(Collected data)

=====

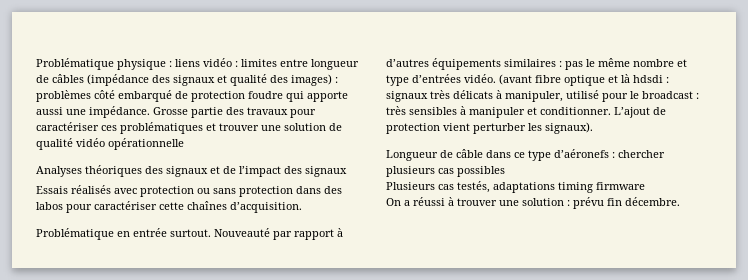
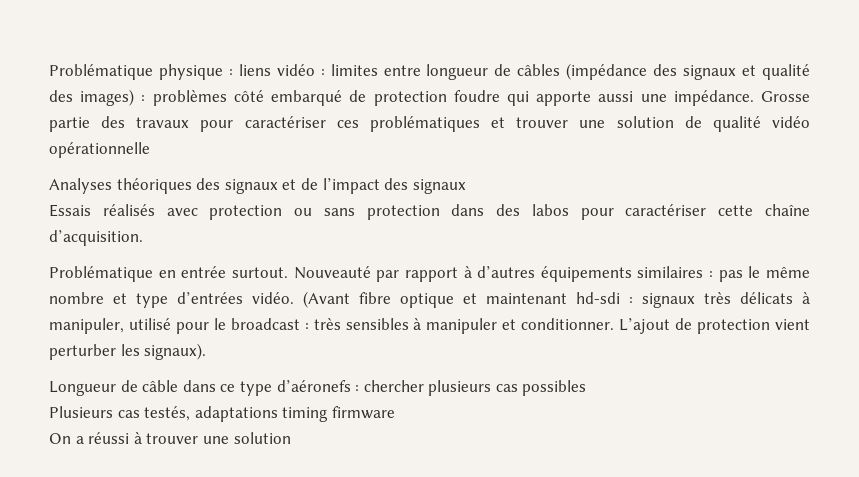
- Essais réalisés avec protection ou sans protection dans des labos pour caractériser cette chaînes d’acquisition.
+ Essais réalisés avec protection ou sans protection dans des labos pour caractériser cette chaîne d’acquisition.
- (avant fibre optique et là hdsdi : signaux très délicats à manipuler, utilisé pour le broadcast : très sensibles à manipuler et conditionner.
+ (Avant fibre optique et maintenant hd-sdi : signaux très délicats à manipuler, utilisé pour le broadcast : très sensibles à manipuler et conditionner.
- On a réussi à trouver une solution : prévu fin décembre.
+ On a réussi à trouver une solution

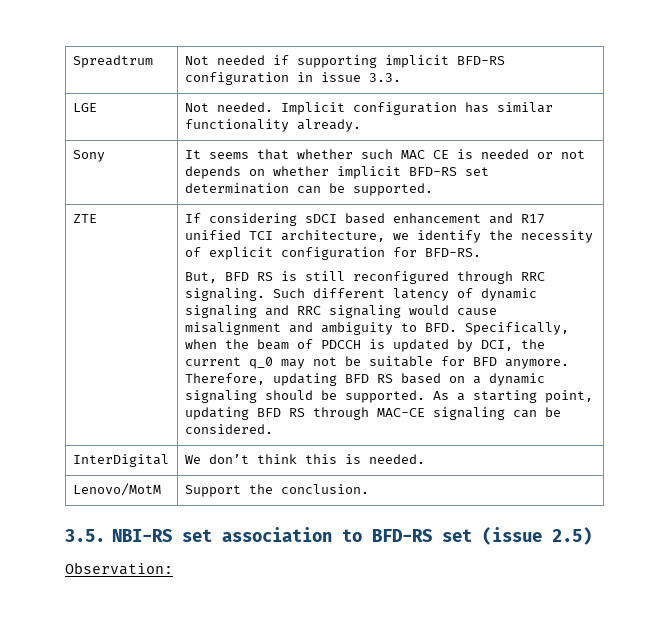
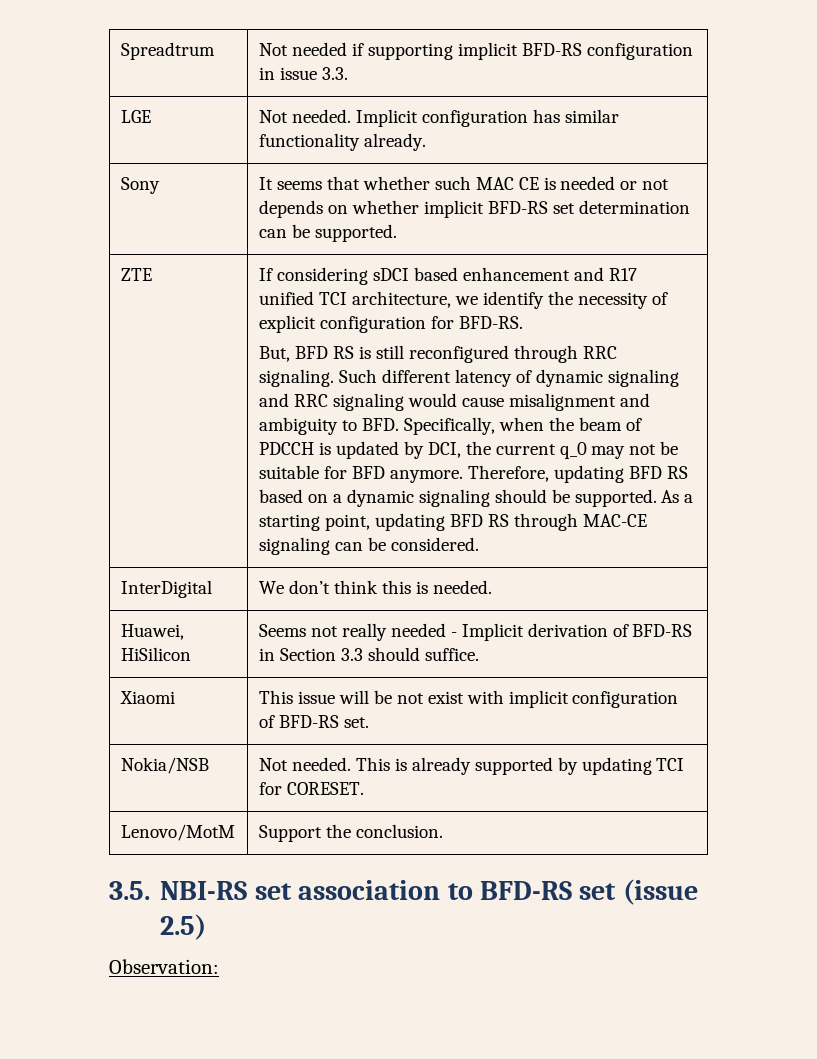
+ Huawei, HiSilicon | Seems not really needed - Implicit derivation of BFD-RS in Section 3.3 should suffice.
+ Xiaomi | This issue will be not exist with implicit configuration of BFD-RS set.
+ Nokia/NSB | Not needed. This is already supported by updating TCI for CORESET.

=====

### WHAT TO WORK ON:
Could you restate every entry above word for word, leaving out the pictures?

### PROBLEM SOLUTION:
- Essais réalisés avec protection ou sans protection dans des labos pour caractériser cette chaînes d’acquisition.
+ Essais réalisés avec protection ou sans protection dans des labos pour caractériser cette chaîne d’acquisition.
- (avant fibre optique et là hdsdi : signaux très délicats à manipuler, utilisé pour le broadcast : très sensibles à manipuler et conditionner.
+ (Avant fibre optique et maintenant hd-sdi : signaux très délicats à manipuler, utilisé pour le broadcast : très sensibles à manipuler et conditionner.
- On a réussi à trouver une solution : prévu fin décembre.
+ On a réussi à trouver une solution

+ Huawei, HiSilicon | Seems not really needed - Implicit derivation of BFD-RS in Section 3.3 should suffice.
+ Xiaomi | This issue will be not exist with implicit configuration of BFD-RS set.
+ Nokia/NSB | Not needed. This is already supported by updating TCI for CORESET.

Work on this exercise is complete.